Quote from: 6a on July 07, 2012, 02:24:12 PM
Hell, might as well add the biggest metros as well:

New York - 10,694,633
Los Angeles-Long Beach - 6,742,696
Chicago - 6,220,913
Philadelphia - 4,342,897
Detroit - 3,762,360
San Francisco-Oakland - 2,783,359
Boston - 2,589,301
Pittsburgh - 2,405,435
St. Louis - 2,060,103
Washington, DC - 2,001,897
Cleveland - 1,796,595
Baltimore - 1,727,023
Newark - 1,689,420
Minneapolis-St. Paul - 1,482,030
Buffalo - 1,306,957
Houston - 1,243,158
Milwaukee - 1,194,290
Paterson-Clifton-Passaic - 1,186,873
Seattle - 1,107,213
Dallas - 1,083,601
Cincinnati - 1,071,624
Kansas City - 1,039,493
San Diego - 1,033,011
Atlanta - 1,017,188

These are ALL the metros over one million.

It's amazing that the Metroplex and Greater Houston are essentially the size of Greater LA and Chicagoland 45 years ago

Chris

Quote from: Stephane Dumas on July 09, 2012, 02:07:50 PM
A bit off-topic, some Canadians cities in the Prairies also got a rise in population. For Calgary, the population was 403319 and jumped to 2011 to 1096833 in 2011 http://en.wikipedia.org/wiki/Demographics_of_Calgary

Alberta's going through a huge energy industry boom nowadays. On a smaller scale some of the northern U.S. states are also not doing bad after the stagnation in the past decades.

J N Winkler

Has anyone tried ranking the states by population anisotropy (i.e., percentage of the state's population in the largest metropolitan area or largest continuous built-up area, whichever yields the largest population)?
"It is necessary to spend a hundred lire now to save a thousand lire later."--Piero Puricelli, explaining the need for a first-class road system to Benito Mussolini

empirestate

Quote from: golden eagle on July 07, 2012, 06:50:53 PM
There aren't too many states than can say that.

Quote from: Chris on July 09, 2012, 08:31:55 AM
Washington contains all of D.C.'s population.

I'm not sure anybody was doubting that a substantial percentage of capital districts could say that.  ;-)

DTComposer

Quote from: J N Winkler on July 09, 2012, 04:46:52 PM
Has anyone tried ranking the states by population anisotropy (i.e., percentage of the state's population in the largest metropolitan area or largest continuous built-up area, whichever yields the largest population)?

I started to do that, but a good number of those metro areas crossed state lines, so I'd have to find the figures for the portions within that state (which I'm pretty sure the Census Bureau has somewhere without having to break it down by counties).
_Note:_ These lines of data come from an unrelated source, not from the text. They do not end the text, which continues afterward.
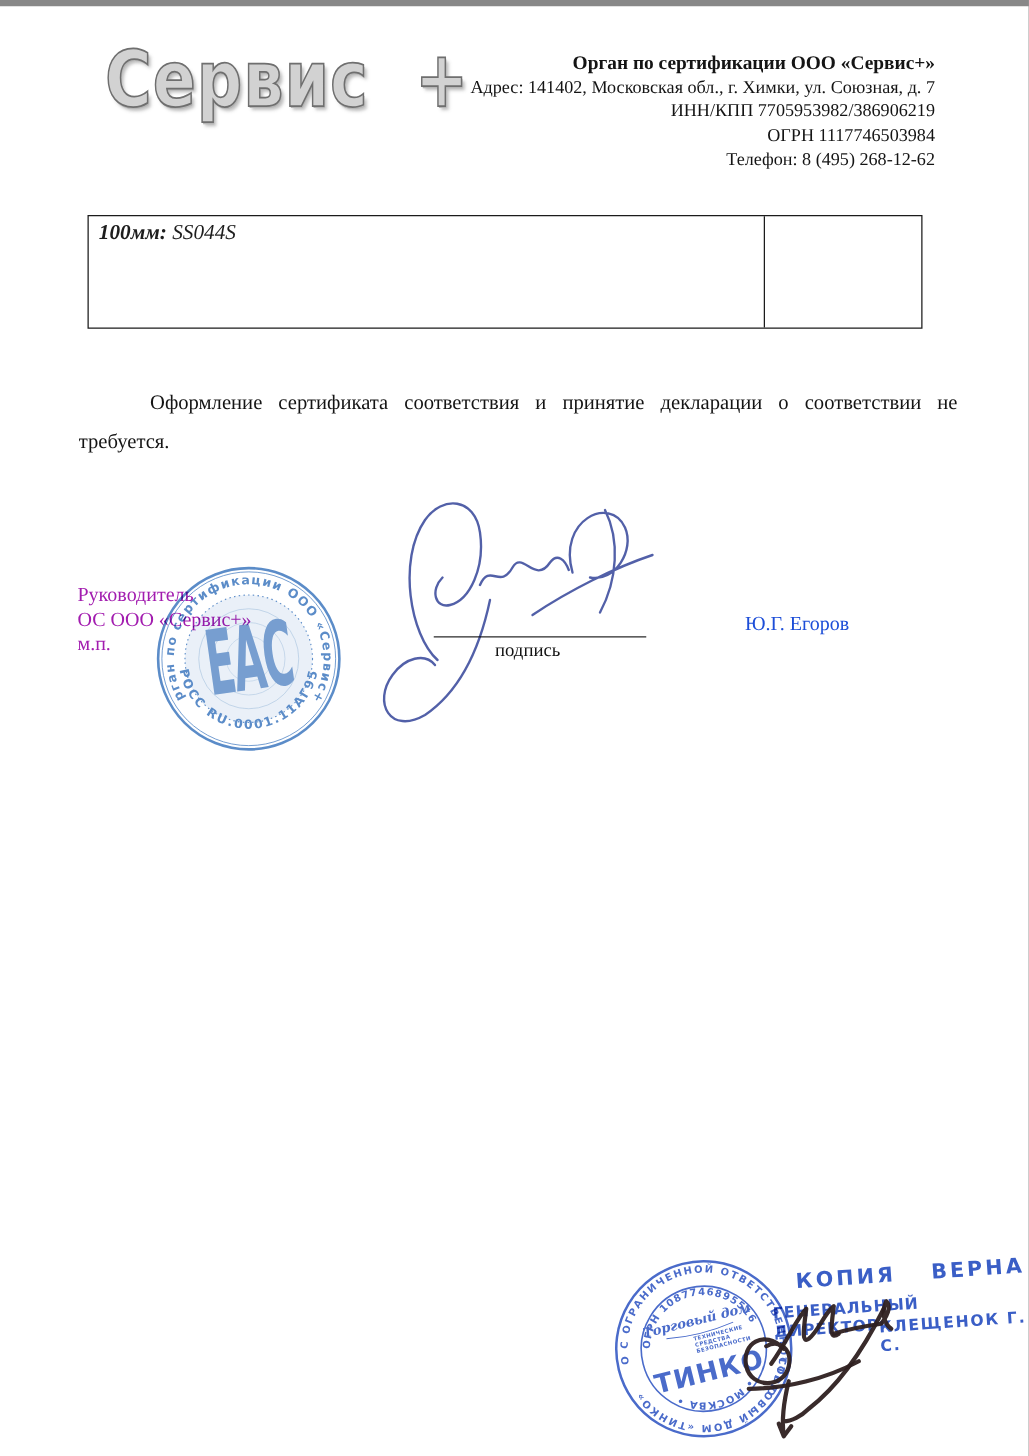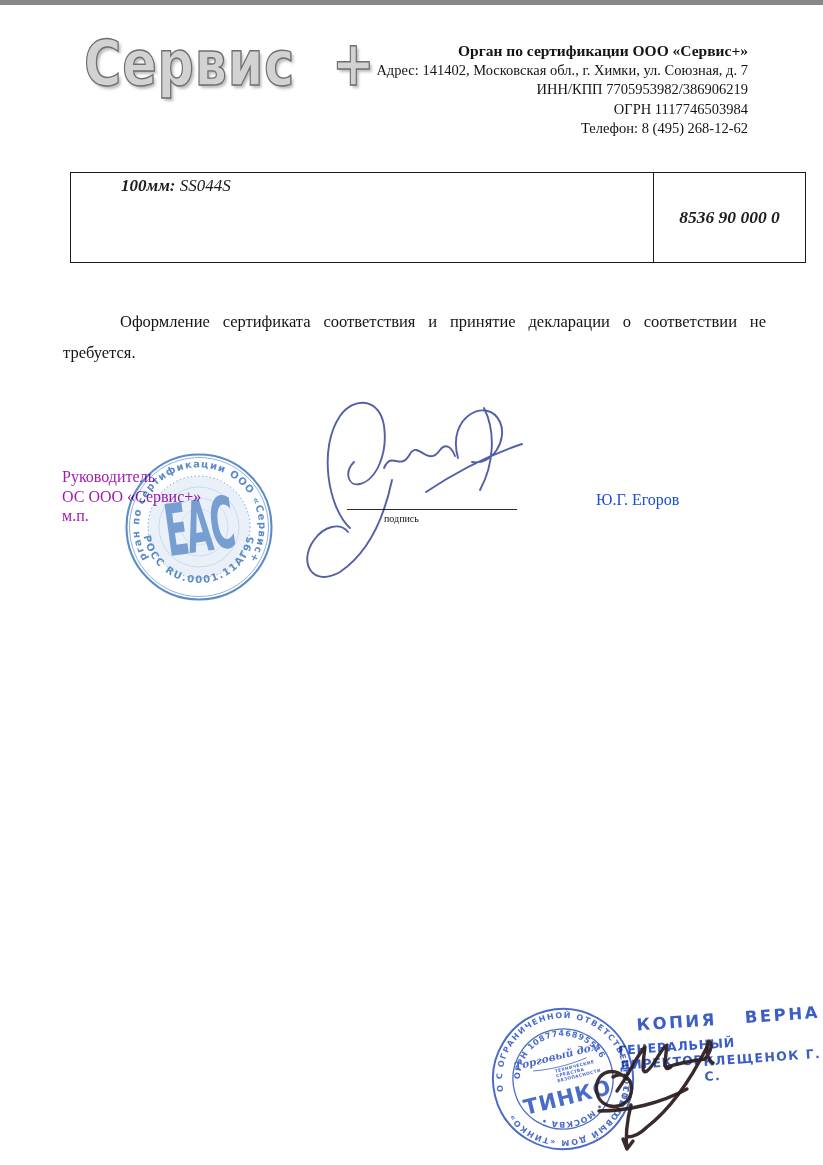"100мм: SS044S" .info-table { padding-left: 42px -> none; width: 736px -> 668px }
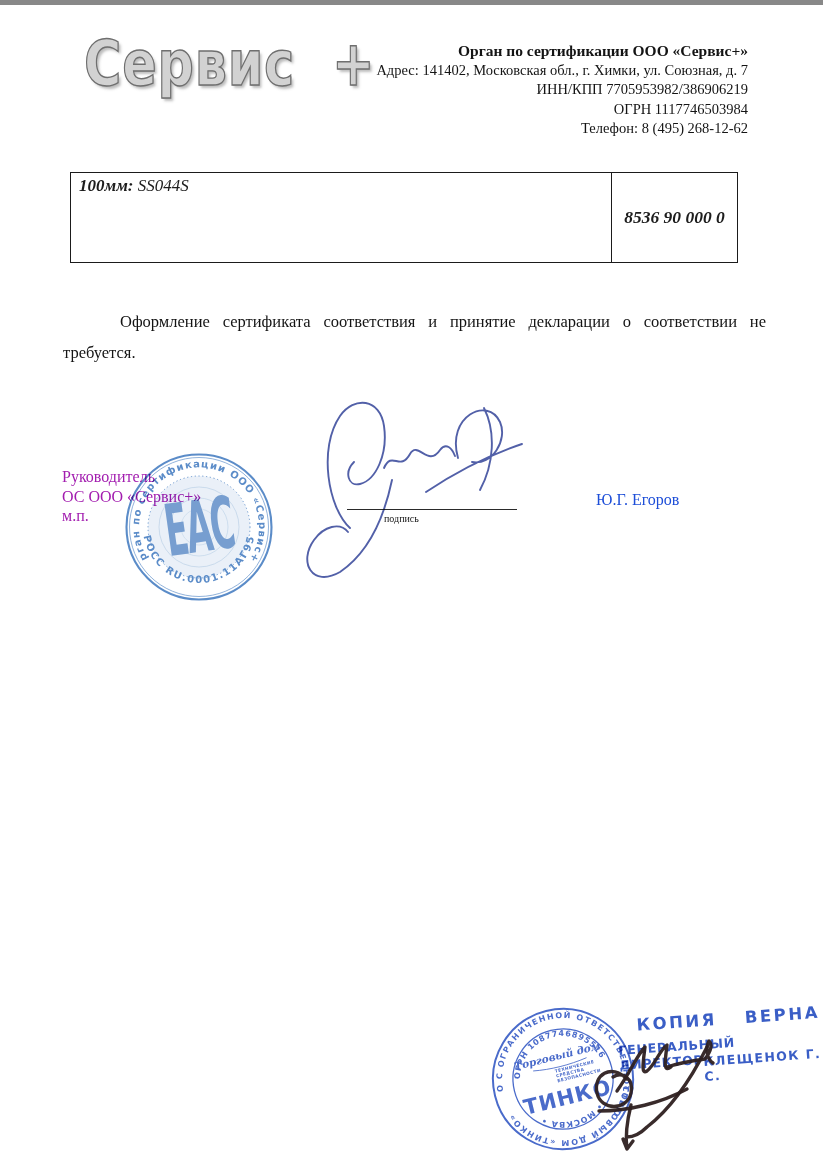"8536 90 000 0" div.cell-right { html: <div>8536 90 000 0</div> -> none }
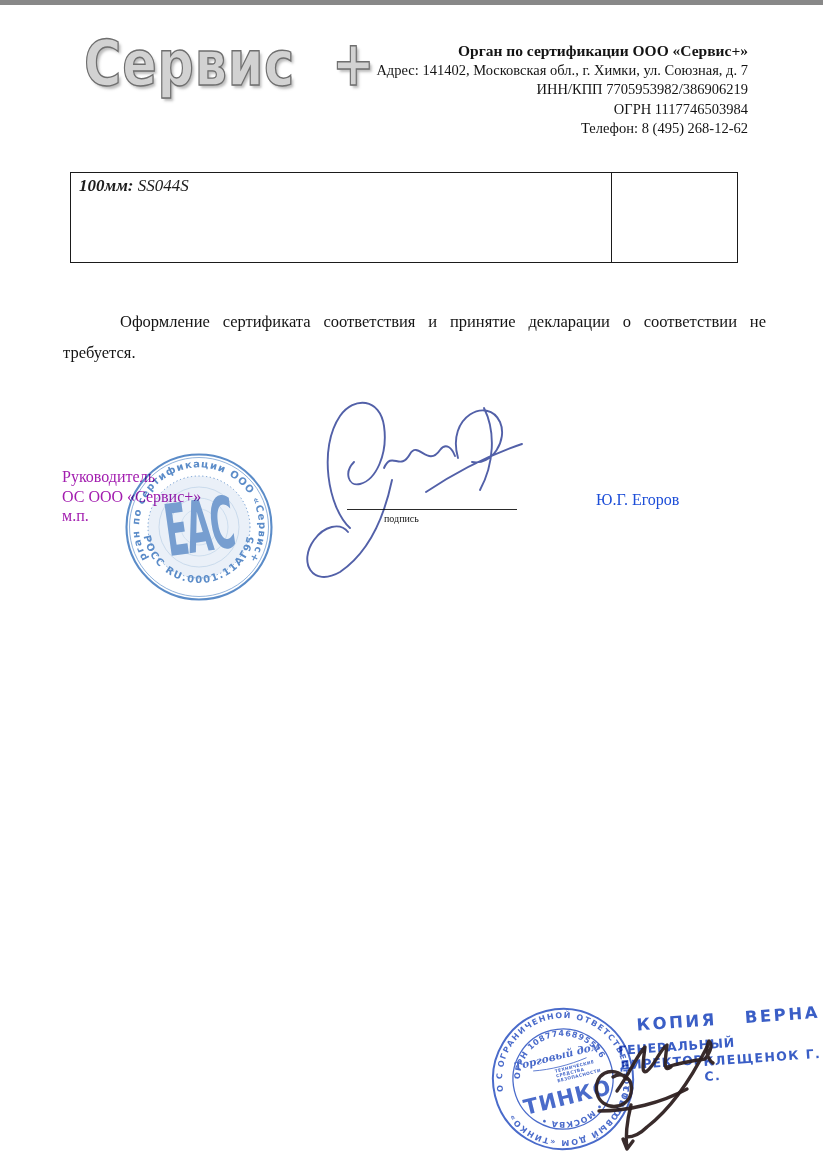"подпись" .podpis { font-size: 10px -> 15px; left: 384px -> 396px }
I may do some digging later.

golden eagle

Quote from: J N Winkler on July 09, 2012, 04:46:52 PM
Has anyone tried ranking the states by population anisotropy (i.e., percentage of the state's population in the largest metropolitan area or largest continuous built-up area, whichever yields the largest population)?

I thought about doing that, though I was going to do it by the percentage of people per state in metro areas.